• [Exercise details]: Exact copy, no pictures: set down every entry below as written.

··· Data under study

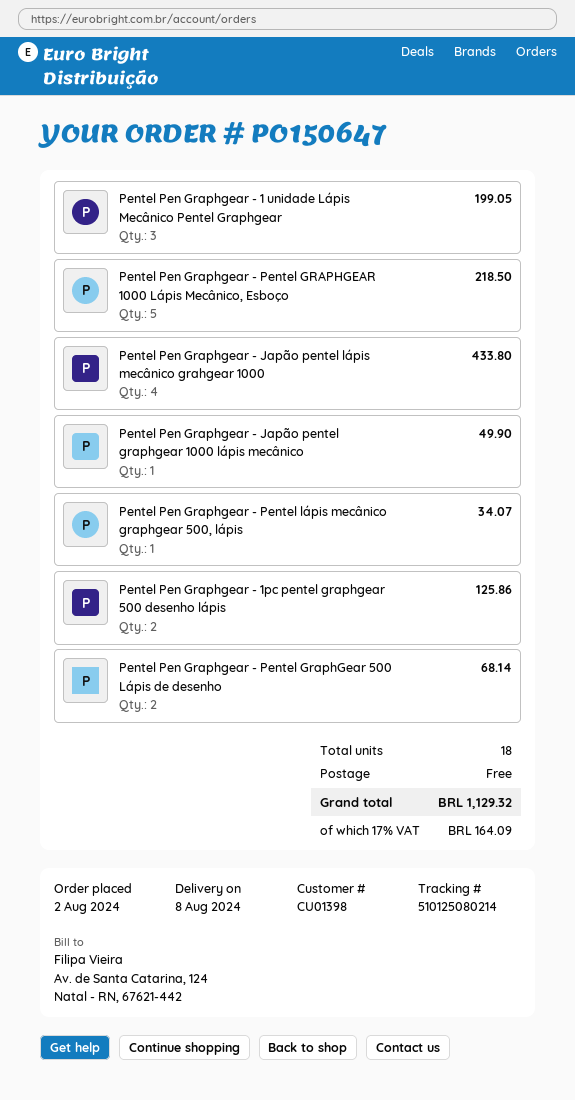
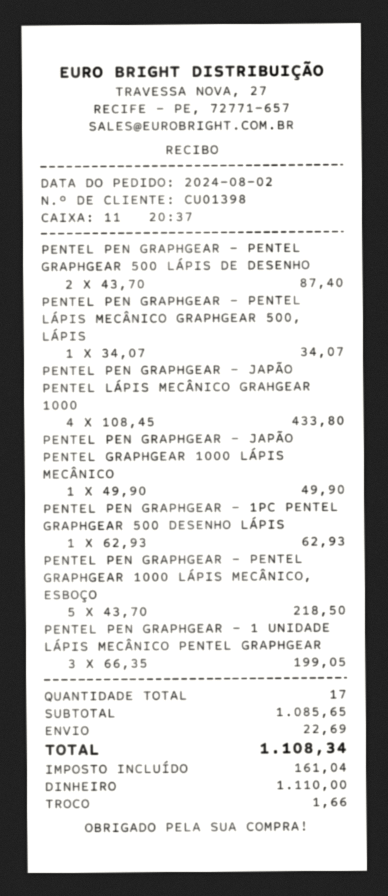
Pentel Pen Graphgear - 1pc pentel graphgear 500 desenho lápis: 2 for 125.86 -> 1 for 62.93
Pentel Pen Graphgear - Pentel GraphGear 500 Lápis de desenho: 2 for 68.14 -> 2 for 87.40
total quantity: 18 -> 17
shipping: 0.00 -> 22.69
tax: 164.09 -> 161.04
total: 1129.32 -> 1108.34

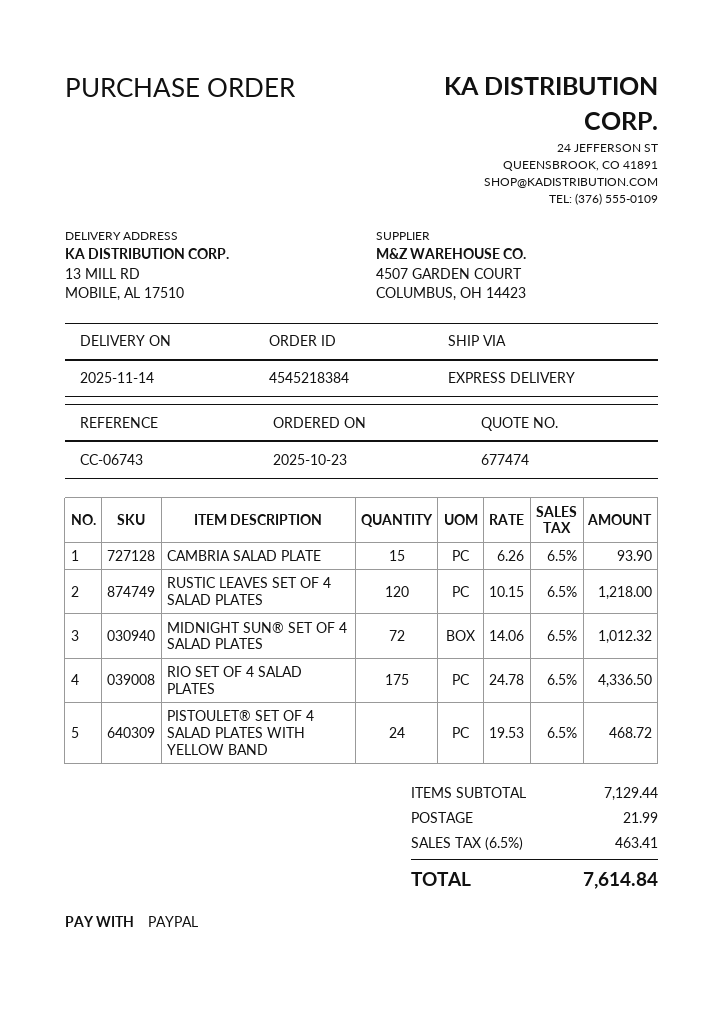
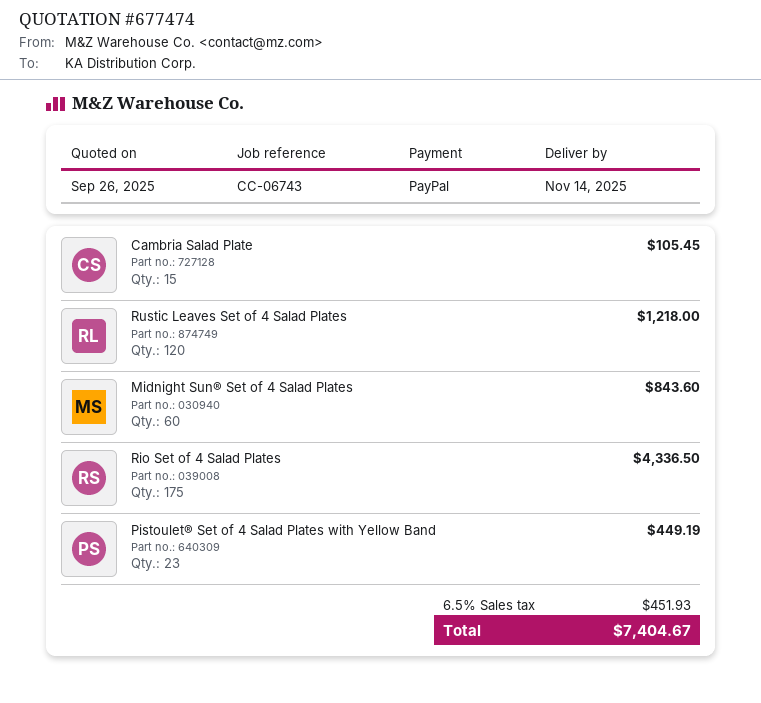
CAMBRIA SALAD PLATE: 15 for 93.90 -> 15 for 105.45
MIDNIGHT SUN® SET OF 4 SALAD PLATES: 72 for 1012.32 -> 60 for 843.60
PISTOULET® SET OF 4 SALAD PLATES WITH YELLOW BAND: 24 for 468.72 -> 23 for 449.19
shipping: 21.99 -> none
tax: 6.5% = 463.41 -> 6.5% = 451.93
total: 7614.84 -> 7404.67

······

• [Result of this task]:
Pentel Pen Graphgear - 1pc pentel graphgear 500 desenho lápis: 2 for 125.86 -> 1 for 62.93
Pentel Pen Graphgear - Pentel GraphGear 500 Lápis de desenho: 2 for 68.14 -> 2 for 87.40
total quantity: 18 -> 17
shipping: 0.00 -> 22.69
tax: 164.09 -> 161.04
total: 1129.32 -> 1108.34

CAMBRIA SALAD PLATE: 15 for 93.90 -> 15 for 105.45
MIDNIGHT SUN® SET OF 4 SALAD PLATES: 72 for 1012.32 -> 60 for 843.60
PISTOULET® SET OF 4 SALAD PLATES WITH YELLOW BAND: 24 for 468.72 -> 23 for 449.19
shipping: 21.99 -> none
tax: 6.5% = 463.41 -> 6.5% = 451.93
total: 7614.84 -> 7404.67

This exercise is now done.